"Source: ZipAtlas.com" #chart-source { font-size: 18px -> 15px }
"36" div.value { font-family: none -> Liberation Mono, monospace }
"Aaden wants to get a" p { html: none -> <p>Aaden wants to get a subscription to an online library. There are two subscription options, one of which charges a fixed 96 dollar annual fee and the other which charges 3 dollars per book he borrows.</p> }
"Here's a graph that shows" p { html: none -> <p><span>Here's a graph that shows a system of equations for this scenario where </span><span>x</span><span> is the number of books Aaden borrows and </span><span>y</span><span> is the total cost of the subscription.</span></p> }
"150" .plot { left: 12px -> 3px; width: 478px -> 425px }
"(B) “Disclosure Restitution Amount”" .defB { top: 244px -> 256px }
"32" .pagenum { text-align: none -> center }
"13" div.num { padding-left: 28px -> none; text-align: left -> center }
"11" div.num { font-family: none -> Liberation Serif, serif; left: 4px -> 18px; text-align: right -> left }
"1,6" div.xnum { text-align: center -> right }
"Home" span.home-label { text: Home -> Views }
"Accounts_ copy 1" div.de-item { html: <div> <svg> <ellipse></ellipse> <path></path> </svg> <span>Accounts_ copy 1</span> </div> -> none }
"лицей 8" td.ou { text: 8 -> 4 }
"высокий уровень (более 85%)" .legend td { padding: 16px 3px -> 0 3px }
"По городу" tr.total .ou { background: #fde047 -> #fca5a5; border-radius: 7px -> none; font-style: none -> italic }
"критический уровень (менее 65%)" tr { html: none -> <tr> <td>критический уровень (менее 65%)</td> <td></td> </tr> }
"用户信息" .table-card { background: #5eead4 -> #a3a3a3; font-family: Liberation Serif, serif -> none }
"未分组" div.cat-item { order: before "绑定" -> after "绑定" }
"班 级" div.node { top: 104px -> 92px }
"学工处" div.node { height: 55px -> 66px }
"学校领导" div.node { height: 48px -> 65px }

▶ [Problem to work on]:
Lines from the one holding "Liberation Serif, serif;" to the end of the listing above are the only ones to transcribe. Keep each exactly as written.

▶ [Your solution]:
"11" div.num { font-family: none -> Liberation Serif, serif; left: 4px -> 18px; text-align: right -> left }
"1,6" div.xnum { text-align: center -> right }
"Home" span.home-label { text: Home -> Views }
"Accounts_ copy 1" div.de-item { html: <div> <svg> <ellipse></ellipse> <path></path> </svg> <span>Accounts_ copy 1</span> </div> -> none }
"лицей 8" td.ou { text: 8 -> 4 }
"высокий уровень (более 85%)" .legend td { padding: 16px 3px -> 0 3px }
"По городу" tr.total .ou { background: #fde047 -> #fca5a5; border-radius: 7px -> none; font-style: none -> italic }
"критический уровень (менее 65%)" tr { html: none -> <tr> <td>критический уровень (менее 65%)</td> <td></td> </tr> }
"用户信息" .table-card { background: #5eead4 -> #a3a3a3; font-family: Liberation Serif, serif -> none }
"未分组" div.cat-item { order: before "绑定" -> after "绑定" }
"班 级" div.node { top: 104px -> 92px }
"学工处" div.node { height: 55px -> 66px }
"学校领导" div.node { height: 48px -> 65px }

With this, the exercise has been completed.